The film made me re-live last Sunday in a different and far more glowing light. It all started last Saturday when the phone rang.
Rosemary passed me the phone and with a doubtful expression on her face told me, "They want pictures." The young woman on the phone had a thick German accent. "We want pictures," she asked. This kind of thing is not infrequent so I like to make sure the request is a serious one and that money will change hands (in my direction). The girl on the phone told me her name was Sina (that S was pronounced like a z) and that she and her friend Hanna had gone to Sears to enquire about having their pictures taken. They were told that Sears no longer had that service but the woman (a mystery to me as who she was) told them that there was someone who would. My name was mentioned. The two girls looked me up on the web and found me. They called. Sina told me that they lived in Agassiz but that they were in town for the weekend. "You mean you want me to take your pictures today or tomorrow?” Sina, said, "Yes." I mentioned to them that I was not cheap. I mentioned a sum and we agreed to meet at my studio the next morning at 11. I thought it all very strange.
Rosemary, who is often right, felt that this was either a joke or that the women were "Gypsies" who would rob me. To make matters worse that evening the clocks were going to change. Would the girls realize this? Would they show up on time?
I arrived at the outside gate of my studio on Robson. It was 10:45. There were two women outside with bags. One of them had very blond straight hair down to her waist. She was well over 6 ft. I went up to them and told them, "You look German."

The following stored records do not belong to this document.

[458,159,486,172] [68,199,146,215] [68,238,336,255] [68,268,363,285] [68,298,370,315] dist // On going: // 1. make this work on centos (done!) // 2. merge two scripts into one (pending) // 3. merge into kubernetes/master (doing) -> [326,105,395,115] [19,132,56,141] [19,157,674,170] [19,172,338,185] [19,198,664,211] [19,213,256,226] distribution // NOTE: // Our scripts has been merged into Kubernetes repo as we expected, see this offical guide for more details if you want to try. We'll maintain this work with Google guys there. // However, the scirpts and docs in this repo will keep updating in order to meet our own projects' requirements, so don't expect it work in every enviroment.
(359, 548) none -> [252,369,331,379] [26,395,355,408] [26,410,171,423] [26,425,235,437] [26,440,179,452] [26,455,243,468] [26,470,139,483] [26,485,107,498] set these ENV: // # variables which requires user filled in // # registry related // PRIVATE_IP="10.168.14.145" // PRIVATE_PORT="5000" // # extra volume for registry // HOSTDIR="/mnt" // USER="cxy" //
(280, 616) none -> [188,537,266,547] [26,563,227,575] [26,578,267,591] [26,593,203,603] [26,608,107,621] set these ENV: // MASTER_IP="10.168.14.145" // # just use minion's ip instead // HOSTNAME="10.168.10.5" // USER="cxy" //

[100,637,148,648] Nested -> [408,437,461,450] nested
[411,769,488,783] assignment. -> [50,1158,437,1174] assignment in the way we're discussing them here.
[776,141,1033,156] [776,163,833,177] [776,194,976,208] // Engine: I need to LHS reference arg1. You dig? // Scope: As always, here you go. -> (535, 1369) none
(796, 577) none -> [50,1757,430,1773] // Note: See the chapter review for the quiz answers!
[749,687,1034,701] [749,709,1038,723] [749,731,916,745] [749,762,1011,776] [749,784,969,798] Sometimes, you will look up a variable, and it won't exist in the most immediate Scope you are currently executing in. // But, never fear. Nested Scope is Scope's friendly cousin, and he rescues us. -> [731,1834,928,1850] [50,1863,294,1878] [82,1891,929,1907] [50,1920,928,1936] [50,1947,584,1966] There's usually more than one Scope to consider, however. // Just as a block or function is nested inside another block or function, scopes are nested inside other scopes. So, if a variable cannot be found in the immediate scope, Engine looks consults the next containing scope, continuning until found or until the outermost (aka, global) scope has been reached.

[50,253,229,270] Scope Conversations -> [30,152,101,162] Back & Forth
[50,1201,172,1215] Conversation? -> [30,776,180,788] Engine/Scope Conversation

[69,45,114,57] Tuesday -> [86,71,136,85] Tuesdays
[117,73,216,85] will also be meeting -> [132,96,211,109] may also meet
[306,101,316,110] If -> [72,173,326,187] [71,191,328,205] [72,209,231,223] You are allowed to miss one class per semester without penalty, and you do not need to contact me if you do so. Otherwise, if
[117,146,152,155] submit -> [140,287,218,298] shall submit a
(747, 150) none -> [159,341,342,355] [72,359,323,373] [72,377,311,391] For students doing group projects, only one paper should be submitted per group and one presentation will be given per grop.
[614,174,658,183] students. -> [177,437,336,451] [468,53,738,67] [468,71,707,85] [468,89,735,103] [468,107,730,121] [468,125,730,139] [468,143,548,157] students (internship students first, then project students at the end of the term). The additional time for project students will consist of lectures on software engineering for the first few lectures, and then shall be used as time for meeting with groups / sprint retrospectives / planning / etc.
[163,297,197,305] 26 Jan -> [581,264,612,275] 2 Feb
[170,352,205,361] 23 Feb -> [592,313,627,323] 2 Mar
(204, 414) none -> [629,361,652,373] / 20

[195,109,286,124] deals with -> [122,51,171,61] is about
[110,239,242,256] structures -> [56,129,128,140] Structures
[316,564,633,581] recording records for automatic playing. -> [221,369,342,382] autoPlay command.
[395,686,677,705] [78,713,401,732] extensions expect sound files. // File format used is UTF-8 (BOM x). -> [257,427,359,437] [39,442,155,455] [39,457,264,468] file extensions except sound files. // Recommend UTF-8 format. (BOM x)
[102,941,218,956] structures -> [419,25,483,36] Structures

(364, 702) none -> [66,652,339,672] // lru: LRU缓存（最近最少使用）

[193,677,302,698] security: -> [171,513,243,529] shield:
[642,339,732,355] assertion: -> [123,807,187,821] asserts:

Up in the studio Sina (the tall one) told me that she was a milk maid in an Agassiz dairy farm. She was here on an exchange program. Her friend Hanna was visiting from home, a small town in Schleswig-Holstein. Hanna was a chef's assistant. Both young girls were 20. "We want sexy pictures for our boyfriends."
I insisted in taking their pictures together first to celebrate their friendship. These pictures were easy to take. There was warmth between them that I was able to recognize yesterday while watching My Summer of Love. But I had to tell them exactly how to pose together. They soon warmed up to my instructions. We then took the sexy pictures for their boyfriends. I mentioned that the picture session must have arisen from some impulse that hit them while shopping in Sears. But both Hanna and Sina spoke a very limited English and they constantly chattered on in German. I had no idea what they were saying. I suspect they must have had fun.
With a few frames left in my camera Hanna suggested I photograph them together. Hanna looked at me while telling me this and then changed her mind. I insisted. It seems there was a level of discomfort. Perhaps she was thinking, "What will our boyfriends think of us?" I took two pictures of them together and they looked exactly like the two girls in the film we saw yesterday, even if I wasn't to know that until then.
But I did know last Sunday that I had captured something special - a bond between women, a bond that as a man, I can only but suspect of its wonders. Perhaps, those dogs, those birds and I have that flaw in common, and women are that much more human.